End-to-End Earthquake Data Pipeline with Azure and Databricks by Edidiong EsuEnd-to-End Earthquake Data Pipeline with Azure and Databricks by Edidiong Esu

End-to-End Earthquake Data Pipeline with Azure and Databricks

Edidiong Esu

Completed work

Data Analyst

Data Engineer

Microsoft Power BI

Python

Data

End-to-End Earthquake Data Engineering & Analytics Pipeline with Azure, Databricks & Power BI

Navigation / Quick Access

Quickly move to the section you are interested in by clicking on the appropriate link:

Reproducing Project (long section)

Dashboard

Overview

Every day, hundreds of earthquakes shake the earth — some minor, others devastating. Understanding where, when, and how they occur is crucial for monitoring natural hazards, informing infrastructure planning, and protecting communities.

This project extracts and analyzes real-time earthquake data from the United States Geological Survey (USGS), an agency that tracks seismic activity around the globe. The data is ingested daily via Azure Data Factory, transformed in Azure Databricks using the medallion architecture (bronze → silver → gold), stored in Microsoft Fabric Lakehouse, and visualized using Power BI.

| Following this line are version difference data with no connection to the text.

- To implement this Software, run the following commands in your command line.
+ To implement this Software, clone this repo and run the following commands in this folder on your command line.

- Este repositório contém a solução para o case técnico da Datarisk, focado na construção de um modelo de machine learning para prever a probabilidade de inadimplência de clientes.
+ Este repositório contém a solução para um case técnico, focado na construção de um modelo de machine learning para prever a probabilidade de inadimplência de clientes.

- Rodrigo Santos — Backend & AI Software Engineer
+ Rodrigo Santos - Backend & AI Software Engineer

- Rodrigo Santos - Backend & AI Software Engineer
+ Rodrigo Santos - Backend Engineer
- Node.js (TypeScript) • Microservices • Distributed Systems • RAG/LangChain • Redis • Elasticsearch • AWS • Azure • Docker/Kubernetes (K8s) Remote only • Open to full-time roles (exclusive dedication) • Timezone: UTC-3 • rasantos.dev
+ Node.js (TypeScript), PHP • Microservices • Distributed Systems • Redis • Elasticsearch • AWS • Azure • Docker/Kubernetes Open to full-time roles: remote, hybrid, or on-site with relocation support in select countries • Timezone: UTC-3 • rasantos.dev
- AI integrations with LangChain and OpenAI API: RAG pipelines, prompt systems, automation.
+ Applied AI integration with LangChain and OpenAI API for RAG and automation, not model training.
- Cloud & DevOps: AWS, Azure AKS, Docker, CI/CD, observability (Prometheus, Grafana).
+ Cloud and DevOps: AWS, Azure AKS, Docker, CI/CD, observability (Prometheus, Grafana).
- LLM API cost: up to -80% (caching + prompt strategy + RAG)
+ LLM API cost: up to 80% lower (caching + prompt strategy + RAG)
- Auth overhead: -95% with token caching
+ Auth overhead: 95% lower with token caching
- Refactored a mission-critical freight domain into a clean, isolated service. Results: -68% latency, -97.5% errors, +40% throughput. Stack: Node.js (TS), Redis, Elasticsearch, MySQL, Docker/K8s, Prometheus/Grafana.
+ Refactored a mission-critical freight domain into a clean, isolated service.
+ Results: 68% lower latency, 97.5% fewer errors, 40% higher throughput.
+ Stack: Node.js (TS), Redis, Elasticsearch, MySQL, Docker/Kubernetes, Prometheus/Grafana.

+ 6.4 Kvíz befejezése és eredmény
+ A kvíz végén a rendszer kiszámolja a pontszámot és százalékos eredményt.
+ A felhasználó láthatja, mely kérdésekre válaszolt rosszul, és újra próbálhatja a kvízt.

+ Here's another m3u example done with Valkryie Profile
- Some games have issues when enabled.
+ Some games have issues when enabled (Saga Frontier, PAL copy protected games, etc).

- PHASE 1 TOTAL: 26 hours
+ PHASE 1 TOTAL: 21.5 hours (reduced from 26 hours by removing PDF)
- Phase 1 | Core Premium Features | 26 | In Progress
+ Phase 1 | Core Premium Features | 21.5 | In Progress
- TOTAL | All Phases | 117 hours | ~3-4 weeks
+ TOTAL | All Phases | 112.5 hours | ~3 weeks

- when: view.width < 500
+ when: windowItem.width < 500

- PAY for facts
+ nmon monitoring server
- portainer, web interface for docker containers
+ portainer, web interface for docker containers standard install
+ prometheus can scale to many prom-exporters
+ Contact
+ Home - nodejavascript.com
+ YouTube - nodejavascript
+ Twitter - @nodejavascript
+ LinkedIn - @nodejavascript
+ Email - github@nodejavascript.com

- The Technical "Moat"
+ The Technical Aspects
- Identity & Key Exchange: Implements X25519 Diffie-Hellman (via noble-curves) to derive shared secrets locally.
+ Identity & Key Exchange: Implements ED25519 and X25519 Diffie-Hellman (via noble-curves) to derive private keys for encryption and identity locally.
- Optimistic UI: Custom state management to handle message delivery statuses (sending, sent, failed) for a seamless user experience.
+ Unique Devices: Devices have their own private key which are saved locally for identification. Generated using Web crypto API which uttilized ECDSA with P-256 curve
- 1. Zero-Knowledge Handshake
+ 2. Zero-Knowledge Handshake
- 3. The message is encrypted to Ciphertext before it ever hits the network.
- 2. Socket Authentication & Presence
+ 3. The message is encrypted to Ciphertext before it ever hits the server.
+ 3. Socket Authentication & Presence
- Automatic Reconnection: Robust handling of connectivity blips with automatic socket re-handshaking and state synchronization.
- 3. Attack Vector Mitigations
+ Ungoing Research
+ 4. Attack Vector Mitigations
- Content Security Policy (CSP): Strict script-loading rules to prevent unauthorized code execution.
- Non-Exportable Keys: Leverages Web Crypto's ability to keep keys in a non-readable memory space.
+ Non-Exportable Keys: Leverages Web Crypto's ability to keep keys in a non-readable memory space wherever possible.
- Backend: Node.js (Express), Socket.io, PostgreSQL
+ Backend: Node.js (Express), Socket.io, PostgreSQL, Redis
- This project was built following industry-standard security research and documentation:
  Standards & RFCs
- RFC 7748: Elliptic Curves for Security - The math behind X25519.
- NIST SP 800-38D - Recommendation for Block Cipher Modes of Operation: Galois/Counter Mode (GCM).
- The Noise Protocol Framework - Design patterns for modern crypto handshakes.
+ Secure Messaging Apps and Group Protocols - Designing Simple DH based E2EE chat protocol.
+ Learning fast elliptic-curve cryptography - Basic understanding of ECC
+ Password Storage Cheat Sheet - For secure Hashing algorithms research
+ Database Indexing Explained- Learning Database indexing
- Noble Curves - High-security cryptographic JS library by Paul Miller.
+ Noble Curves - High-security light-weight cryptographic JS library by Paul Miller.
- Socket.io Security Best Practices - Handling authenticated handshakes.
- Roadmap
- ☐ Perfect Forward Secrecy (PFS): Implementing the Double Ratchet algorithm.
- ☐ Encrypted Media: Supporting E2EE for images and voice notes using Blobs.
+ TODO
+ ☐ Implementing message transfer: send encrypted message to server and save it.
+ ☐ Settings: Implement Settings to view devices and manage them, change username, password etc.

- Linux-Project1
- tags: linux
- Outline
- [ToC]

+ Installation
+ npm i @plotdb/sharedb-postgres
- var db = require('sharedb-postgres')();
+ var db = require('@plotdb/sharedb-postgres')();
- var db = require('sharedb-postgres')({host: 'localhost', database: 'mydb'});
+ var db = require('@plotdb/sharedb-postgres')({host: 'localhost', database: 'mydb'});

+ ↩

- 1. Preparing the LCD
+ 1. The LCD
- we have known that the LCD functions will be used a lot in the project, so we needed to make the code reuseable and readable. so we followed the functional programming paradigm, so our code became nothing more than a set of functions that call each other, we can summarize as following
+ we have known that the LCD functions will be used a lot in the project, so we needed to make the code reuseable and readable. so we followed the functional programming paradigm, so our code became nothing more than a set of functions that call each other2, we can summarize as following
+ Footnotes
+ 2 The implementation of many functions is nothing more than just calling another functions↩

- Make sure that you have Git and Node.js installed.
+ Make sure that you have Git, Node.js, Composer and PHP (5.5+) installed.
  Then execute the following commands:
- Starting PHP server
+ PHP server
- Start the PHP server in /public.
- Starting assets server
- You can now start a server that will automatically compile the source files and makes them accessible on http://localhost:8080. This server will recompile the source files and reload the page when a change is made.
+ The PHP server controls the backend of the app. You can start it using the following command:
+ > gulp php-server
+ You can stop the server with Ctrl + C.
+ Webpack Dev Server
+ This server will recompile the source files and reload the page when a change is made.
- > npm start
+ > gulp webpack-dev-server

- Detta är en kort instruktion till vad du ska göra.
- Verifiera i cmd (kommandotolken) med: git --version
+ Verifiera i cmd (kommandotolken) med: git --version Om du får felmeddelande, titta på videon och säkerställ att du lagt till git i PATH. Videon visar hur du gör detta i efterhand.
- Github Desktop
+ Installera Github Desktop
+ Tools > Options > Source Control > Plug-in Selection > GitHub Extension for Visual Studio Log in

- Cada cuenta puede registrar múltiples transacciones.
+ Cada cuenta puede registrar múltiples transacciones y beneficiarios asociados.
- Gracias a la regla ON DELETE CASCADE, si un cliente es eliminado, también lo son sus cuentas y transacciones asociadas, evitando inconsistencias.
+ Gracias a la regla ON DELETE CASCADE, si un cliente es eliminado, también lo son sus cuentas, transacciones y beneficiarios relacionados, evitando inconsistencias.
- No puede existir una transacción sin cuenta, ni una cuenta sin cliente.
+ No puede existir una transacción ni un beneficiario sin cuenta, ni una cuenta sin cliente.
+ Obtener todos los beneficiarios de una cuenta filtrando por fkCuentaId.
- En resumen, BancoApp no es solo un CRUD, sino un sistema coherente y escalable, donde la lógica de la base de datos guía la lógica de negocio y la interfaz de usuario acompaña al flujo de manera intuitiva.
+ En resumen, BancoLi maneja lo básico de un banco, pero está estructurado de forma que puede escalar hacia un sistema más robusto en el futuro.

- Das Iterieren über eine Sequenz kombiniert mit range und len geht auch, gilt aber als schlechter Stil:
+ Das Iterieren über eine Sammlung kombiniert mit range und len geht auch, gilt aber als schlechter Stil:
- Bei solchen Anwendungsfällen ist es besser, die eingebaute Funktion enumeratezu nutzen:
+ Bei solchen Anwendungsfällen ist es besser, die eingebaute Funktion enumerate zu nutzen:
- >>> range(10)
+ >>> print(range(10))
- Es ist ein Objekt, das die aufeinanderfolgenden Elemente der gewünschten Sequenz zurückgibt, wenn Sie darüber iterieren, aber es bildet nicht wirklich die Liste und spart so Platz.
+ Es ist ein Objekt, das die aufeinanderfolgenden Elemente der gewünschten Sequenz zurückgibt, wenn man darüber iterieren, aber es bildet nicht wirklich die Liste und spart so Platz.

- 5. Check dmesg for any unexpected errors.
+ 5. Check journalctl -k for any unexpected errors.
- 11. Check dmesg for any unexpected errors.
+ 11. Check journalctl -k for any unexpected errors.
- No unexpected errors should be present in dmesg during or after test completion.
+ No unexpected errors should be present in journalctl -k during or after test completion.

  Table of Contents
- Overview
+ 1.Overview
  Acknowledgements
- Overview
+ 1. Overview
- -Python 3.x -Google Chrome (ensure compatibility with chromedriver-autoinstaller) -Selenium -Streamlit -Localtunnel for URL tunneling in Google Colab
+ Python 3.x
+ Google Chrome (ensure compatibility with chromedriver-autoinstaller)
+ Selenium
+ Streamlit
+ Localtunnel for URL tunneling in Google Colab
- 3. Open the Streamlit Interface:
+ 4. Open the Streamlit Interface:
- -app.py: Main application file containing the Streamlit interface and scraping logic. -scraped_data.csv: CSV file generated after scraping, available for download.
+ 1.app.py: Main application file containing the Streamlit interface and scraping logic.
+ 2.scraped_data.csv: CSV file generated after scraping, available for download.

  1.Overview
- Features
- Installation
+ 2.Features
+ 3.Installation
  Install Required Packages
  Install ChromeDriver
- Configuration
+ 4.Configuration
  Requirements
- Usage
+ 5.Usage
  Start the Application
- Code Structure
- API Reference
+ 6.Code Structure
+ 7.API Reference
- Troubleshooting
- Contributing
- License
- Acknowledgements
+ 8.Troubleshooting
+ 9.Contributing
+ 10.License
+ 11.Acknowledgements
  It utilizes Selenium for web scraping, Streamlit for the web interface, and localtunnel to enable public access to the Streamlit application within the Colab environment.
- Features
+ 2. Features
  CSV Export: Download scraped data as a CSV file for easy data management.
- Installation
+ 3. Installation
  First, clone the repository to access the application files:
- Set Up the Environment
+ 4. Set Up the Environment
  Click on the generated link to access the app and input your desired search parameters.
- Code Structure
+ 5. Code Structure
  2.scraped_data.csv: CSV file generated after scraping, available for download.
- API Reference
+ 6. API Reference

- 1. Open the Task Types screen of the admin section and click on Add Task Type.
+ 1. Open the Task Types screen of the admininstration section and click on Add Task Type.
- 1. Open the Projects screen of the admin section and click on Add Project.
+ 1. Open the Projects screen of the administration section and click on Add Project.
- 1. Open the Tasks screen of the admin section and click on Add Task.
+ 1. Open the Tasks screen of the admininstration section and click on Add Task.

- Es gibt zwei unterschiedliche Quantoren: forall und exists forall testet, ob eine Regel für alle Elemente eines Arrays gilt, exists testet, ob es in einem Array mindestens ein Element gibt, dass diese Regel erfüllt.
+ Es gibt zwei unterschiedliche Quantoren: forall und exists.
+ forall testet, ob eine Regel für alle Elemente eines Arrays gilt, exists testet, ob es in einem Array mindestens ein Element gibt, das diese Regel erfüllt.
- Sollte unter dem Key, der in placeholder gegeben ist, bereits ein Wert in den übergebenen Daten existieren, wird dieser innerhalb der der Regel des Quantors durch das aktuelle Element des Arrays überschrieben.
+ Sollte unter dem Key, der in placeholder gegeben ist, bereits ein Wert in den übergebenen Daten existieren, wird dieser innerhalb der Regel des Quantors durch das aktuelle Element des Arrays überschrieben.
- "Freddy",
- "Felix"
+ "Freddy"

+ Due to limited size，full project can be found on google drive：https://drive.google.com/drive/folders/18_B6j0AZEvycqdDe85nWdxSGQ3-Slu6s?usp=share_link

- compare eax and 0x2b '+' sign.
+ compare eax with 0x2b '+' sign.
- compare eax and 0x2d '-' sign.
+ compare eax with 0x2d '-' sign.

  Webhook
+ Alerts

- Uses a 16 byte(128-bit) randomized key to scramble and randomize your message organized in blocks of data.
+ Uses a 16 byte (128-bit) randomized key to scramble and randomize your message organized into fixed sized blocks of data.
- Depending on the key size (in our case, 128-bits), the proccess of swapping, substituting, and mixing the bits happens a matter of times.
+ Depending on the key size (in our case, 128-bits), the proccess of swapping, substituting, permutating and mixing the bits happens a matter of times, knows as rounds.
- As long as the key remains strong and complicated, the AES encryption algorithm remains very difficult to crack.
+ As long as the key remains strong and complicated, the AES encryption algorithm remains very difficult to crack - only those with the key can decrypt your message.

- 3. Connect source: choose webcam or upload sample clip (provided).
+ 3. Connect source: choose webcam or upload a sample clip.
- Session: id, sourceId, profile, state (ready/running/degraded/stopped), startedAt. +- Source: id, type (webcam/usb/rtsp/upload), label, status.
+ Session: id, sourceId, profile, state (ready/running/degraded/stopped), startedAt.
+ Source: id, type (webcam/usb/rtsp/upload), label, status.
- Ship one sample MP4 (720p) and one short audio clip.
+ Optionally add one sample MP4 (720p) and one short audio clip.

The pipeline demonstrates how raw JSON data from a public API can be converted into structured, trusted insights using modern, cloud-native tools. By the end of the pipeline, users can explore:

🌍 Earthquake hotspots by country and region

📈 Magnitude trends over time

🚨 Significant seismic events by signal strength

🕒 Time-based patterns of earthquake activity

This project showcases how scalable data engineering workflows can power decision-ready dashboards, turning global sensor data into actionable intelligence for analysts, researchers, and the public.

Project Objective

✅ Automate daily ingestion of global earthquake data from the USGS API using Azure Data Factory

✅ Transform and enrich raw data using Azure Databricks with a medallion architecture (bronze → silver → gold)

✅ Store trusted and structured data in Microsoft Fabric Lakehouse

✅ Build interactive Power BI dashboards that uncover patterns, trends, and anomalies in global seismic activity

Project Architecture

This architecture illustrates the end-to-end data pipeline used in this project, leveraging Azure and Microsoft Fabric services to move from raw ingestion to visual insights.

🔄 End-to-End Pipeline Flow

🔁 Ingestion – Azure Data Factory

Daily earthquake data is ingested from the USGS API.

Azure Data Factory orchestrates the process and stores the data in Azure Data Lake.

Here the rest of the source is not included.